━━━ PROVIDED RECORDS

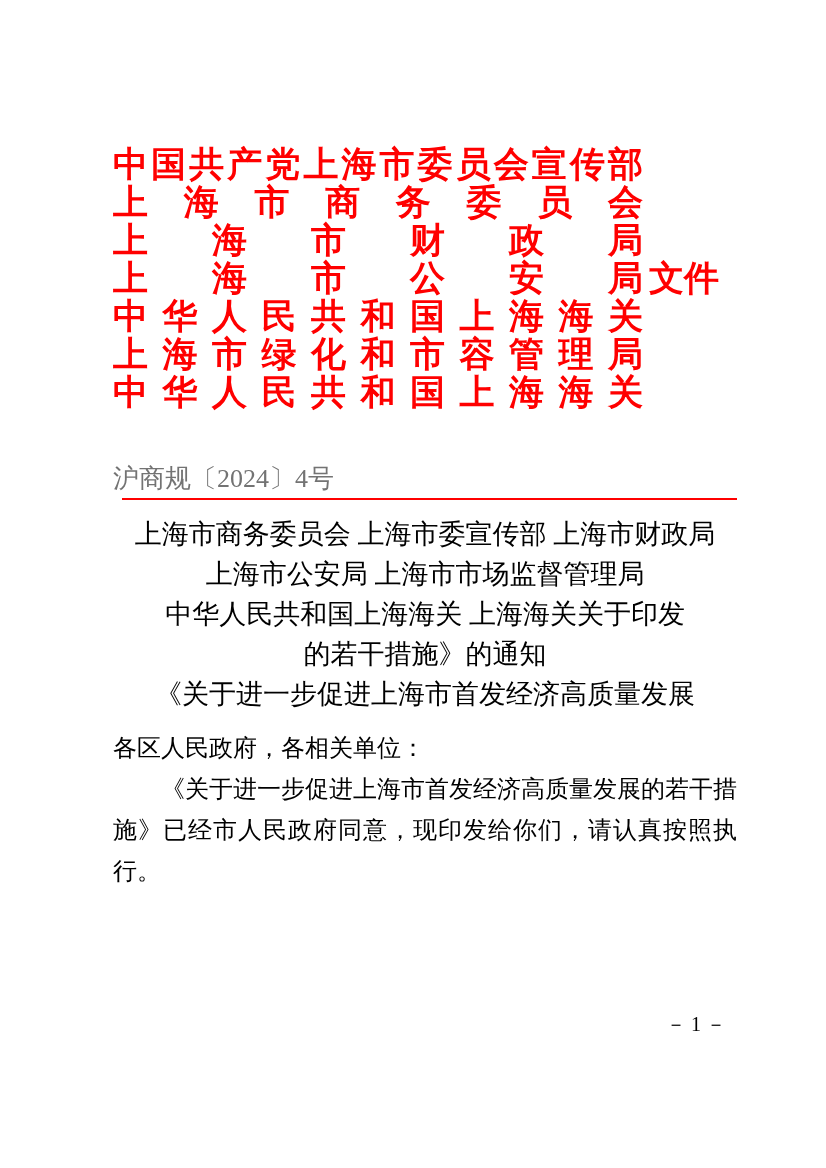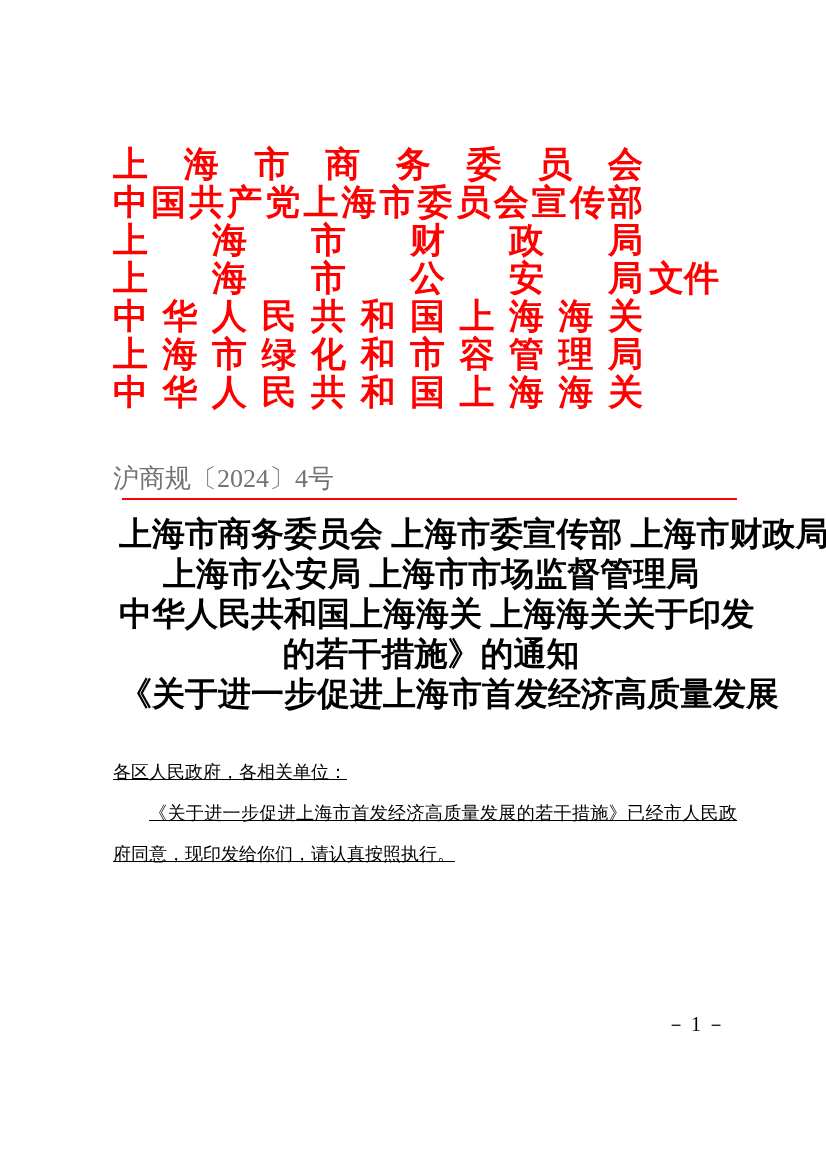"上海市商务委员会" div.agency-line { order: before "中国共产党上海市委员会宣传部" -> after "中国共产党上海市委员会宣传部" }
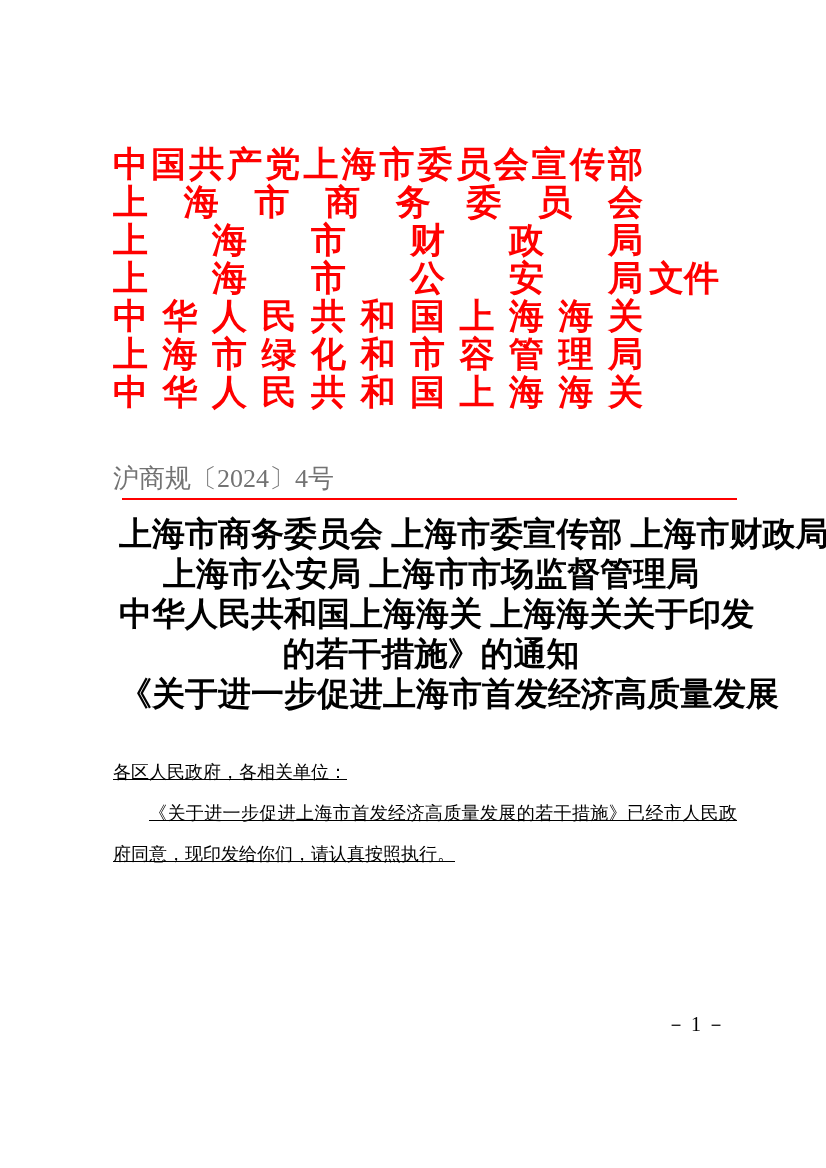"上海市商务委员会 上海市委宣传部 上海市财政局" .doc-title { font-size: 33px -> 27px; font-weight: bold -> normal; left: 119px -> 113px }
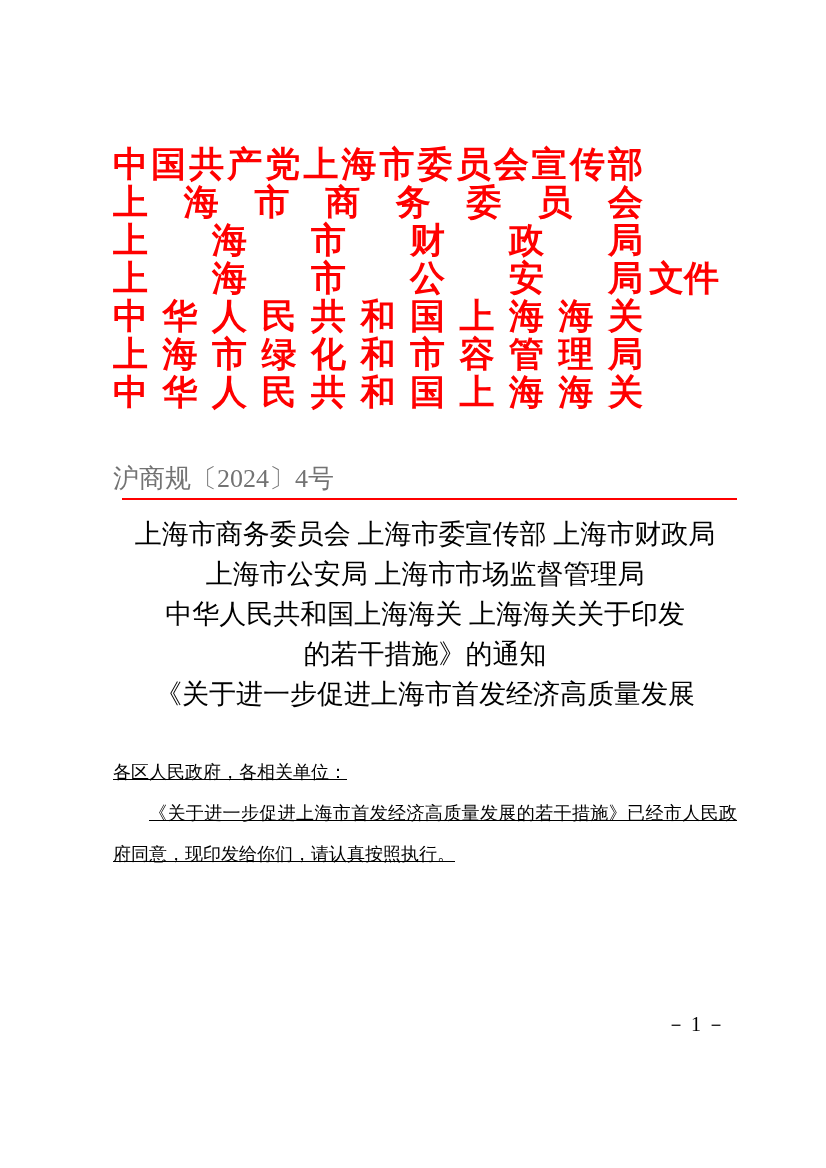"各区人民政府，各相关单位：" .doc-body { font-size: 18px -> 24px; text-decoration: underline -> none; top: 752px -> 728px }
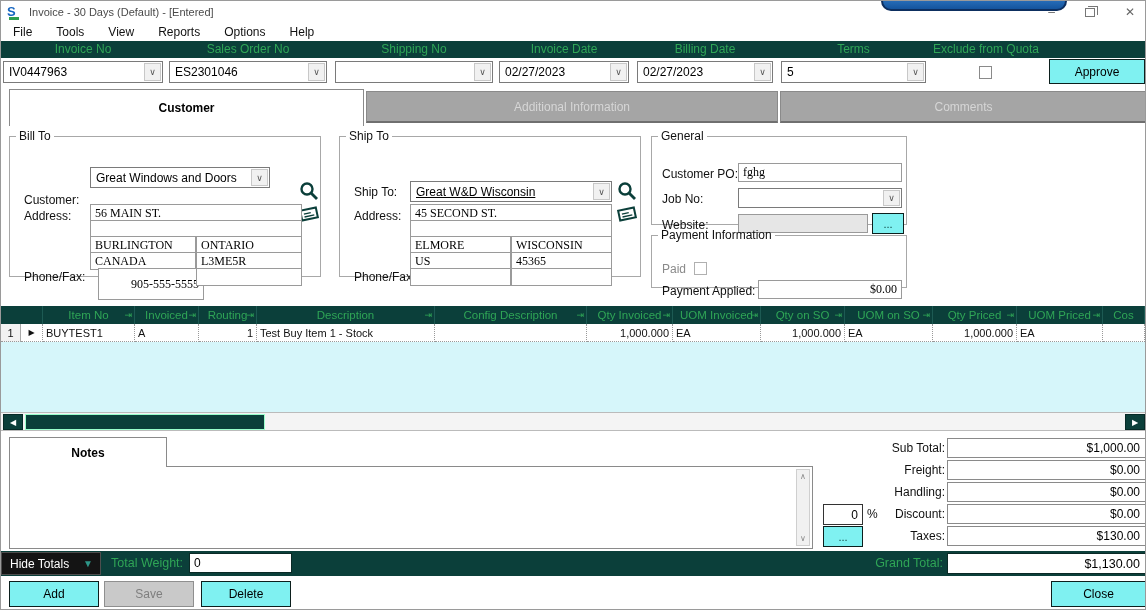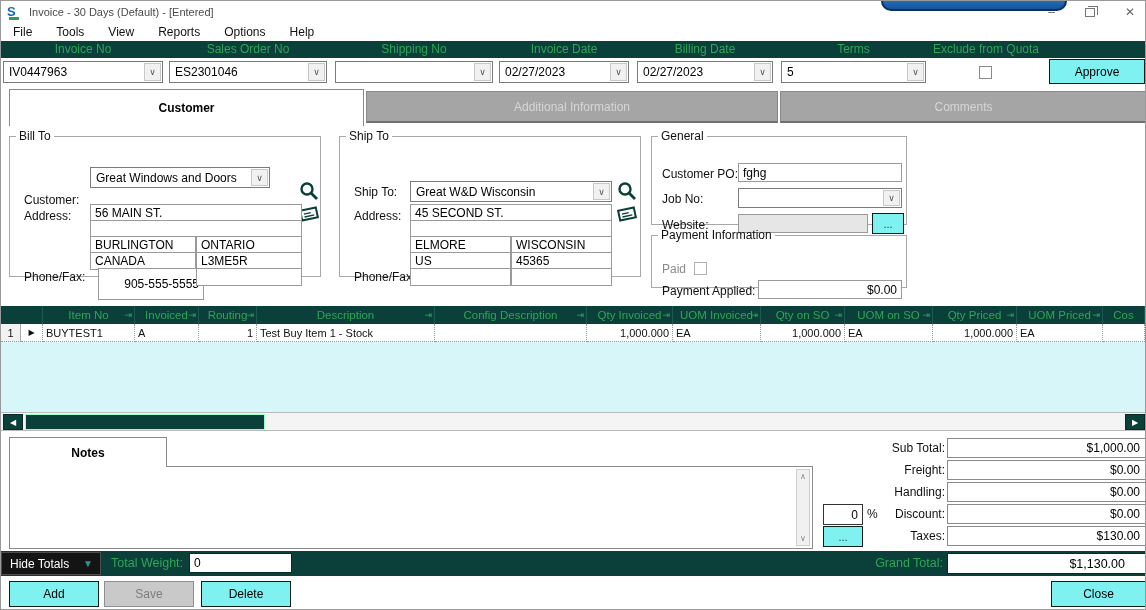"fghg" .box { font-family: none -> Liberation Serif, serif }
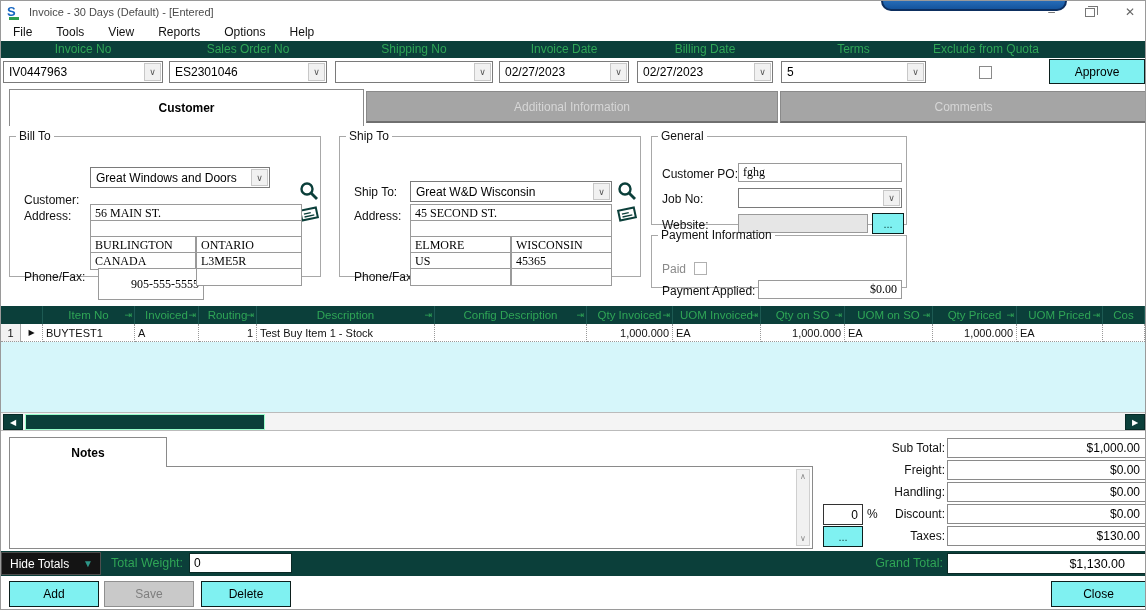"Great W&D Wisconsin" div.combo { text-decoration: none -> underline }
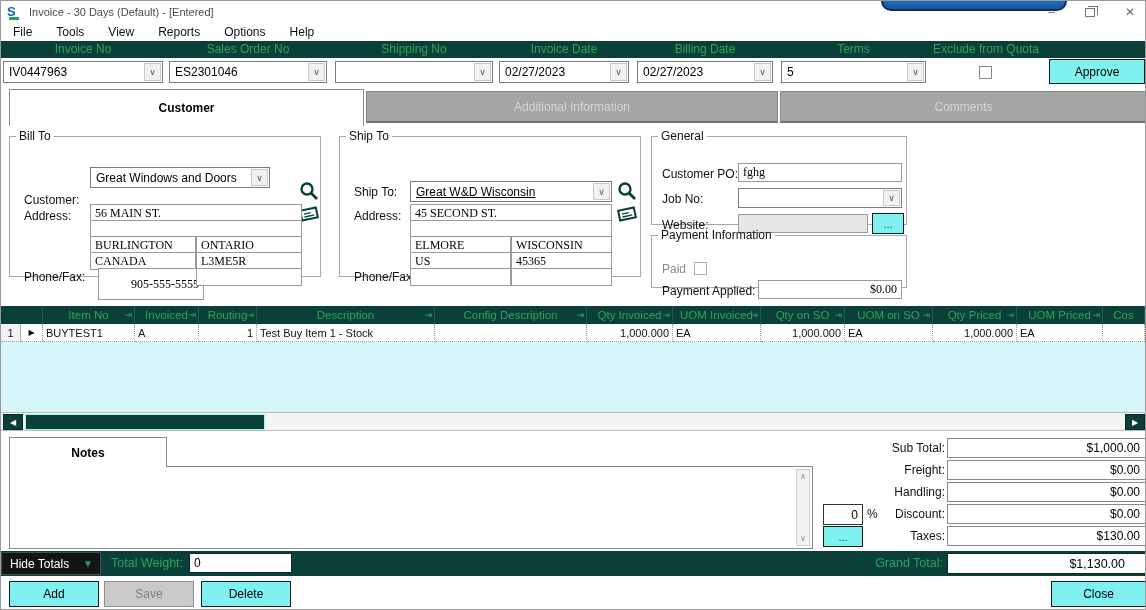"$1,130.00" .grandbox { padding: 0 20px -> 0 5px }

━━━━━━

Exactly the lines from the line containing "font-family: none ->" to the end of the records need to be copied, both ends included, with pictures left out.

"fghg" .box { font-family: none -> Liberation Serif, serif }
"Great W&D Wisconsin" div.combo { text-decoration: none -> underline }
"$1,130.00" .grandbox { padding: 0 20px -> 0 5px }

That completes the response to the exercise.